Can't load fine tuned LLamav2 7b

I fined tuned a Llama 2 7b model and uploaded it to hugging face but now when will load it in google colab I ran out of system ram. (fine tuned model: Stoemb/llama-2-7b-html2text)

I loaded the model as followed:
model_name = “Stoemb/llama-2-7b-html2text”
bnb_config = BitsAndBytesConfig(
load_in_4bit=True,
bnb_4bit_quant_type=“nf4”,
bnb_4bit_compute_dtype=torch.bfloat16,
)

model = AutoModelForCausalLM.from_pretrained(
model_name,
quantization_config=bnb_config,
trust_remote_code=True
)
model.config.use_cache = False

I’m still learning myself but i have been playing with a Llama 2 7B model in free Colab and I’ve found i need to set the device_map to “auto” as well as loading in 4 or 8 bit.

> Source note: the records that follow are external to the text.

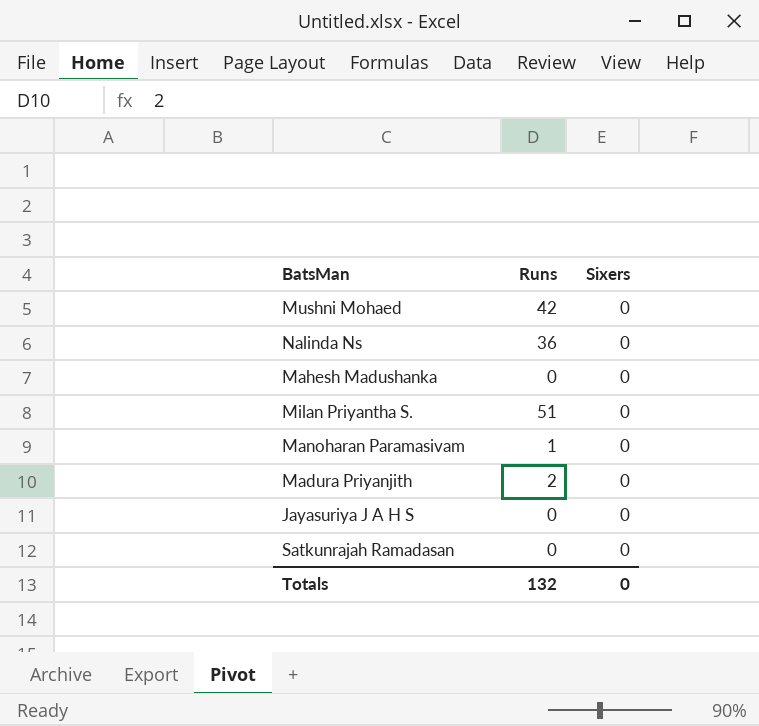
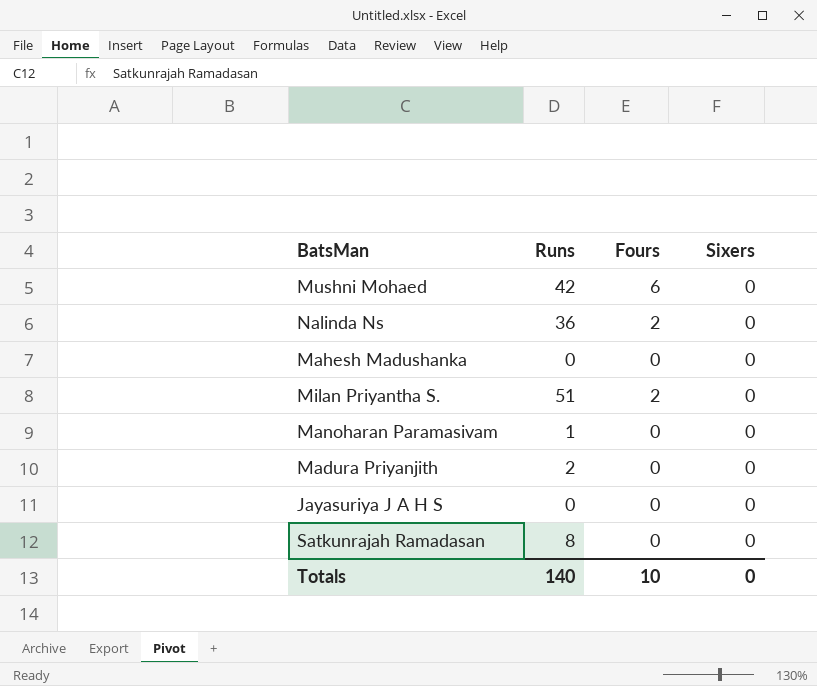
column Fours | position: none -> 3
Satkunrajah Ramadasan | Runs: 0 -> 8
Totals | Runs: 132 -> 140

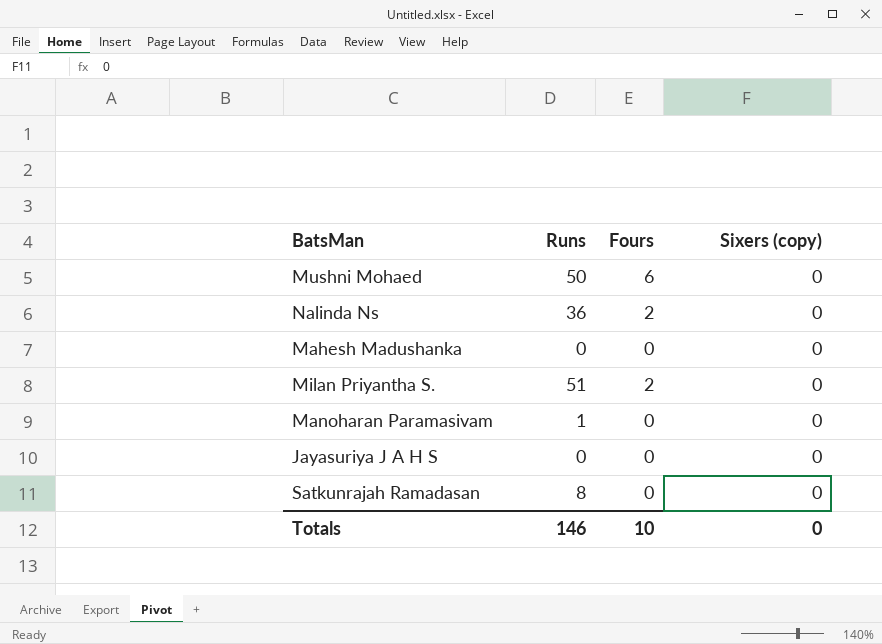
column name: Sixers -> Sixers (copy)
row Madura Priyanjith: 2 | 0 | 0 -> none
Mushni Mohaed | Runs: 42 -> 50
Totals | Runs: 140 -> 146

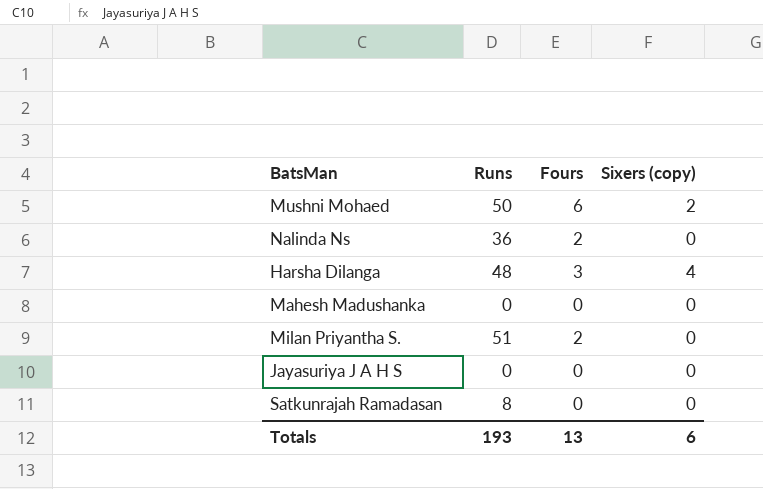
row Manoharan Paramasivam: 1 | 0 | 0 -> none
Mushni Mohaed | Sixers (copy): 0 -> 2
row Harsha Dilanga: none -> 48 | 3 | 4
Totals | Runs: 146 -> 193
Totals | Fours: 10 -> 13
Totals | Sixers (copy): 0 -> 6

Don’t know if this is still an issue for you, but I had the same problem first time I fine-tuned the llama2 and tried to reload it.
The problem is that the default shard size when pushed to hub is 10GB, which is too much for the T4 GPU.

You can read more here:

To solve this you have to specify a smaller shard size as in the example below.

!huggingface-cli login
model.push_to_hub(your_model_name, max_shard_size='2GB')
tokenizer.push_to_hub(your_model_name)

This solved the problem I had at least, which sounds a lot similar to yours.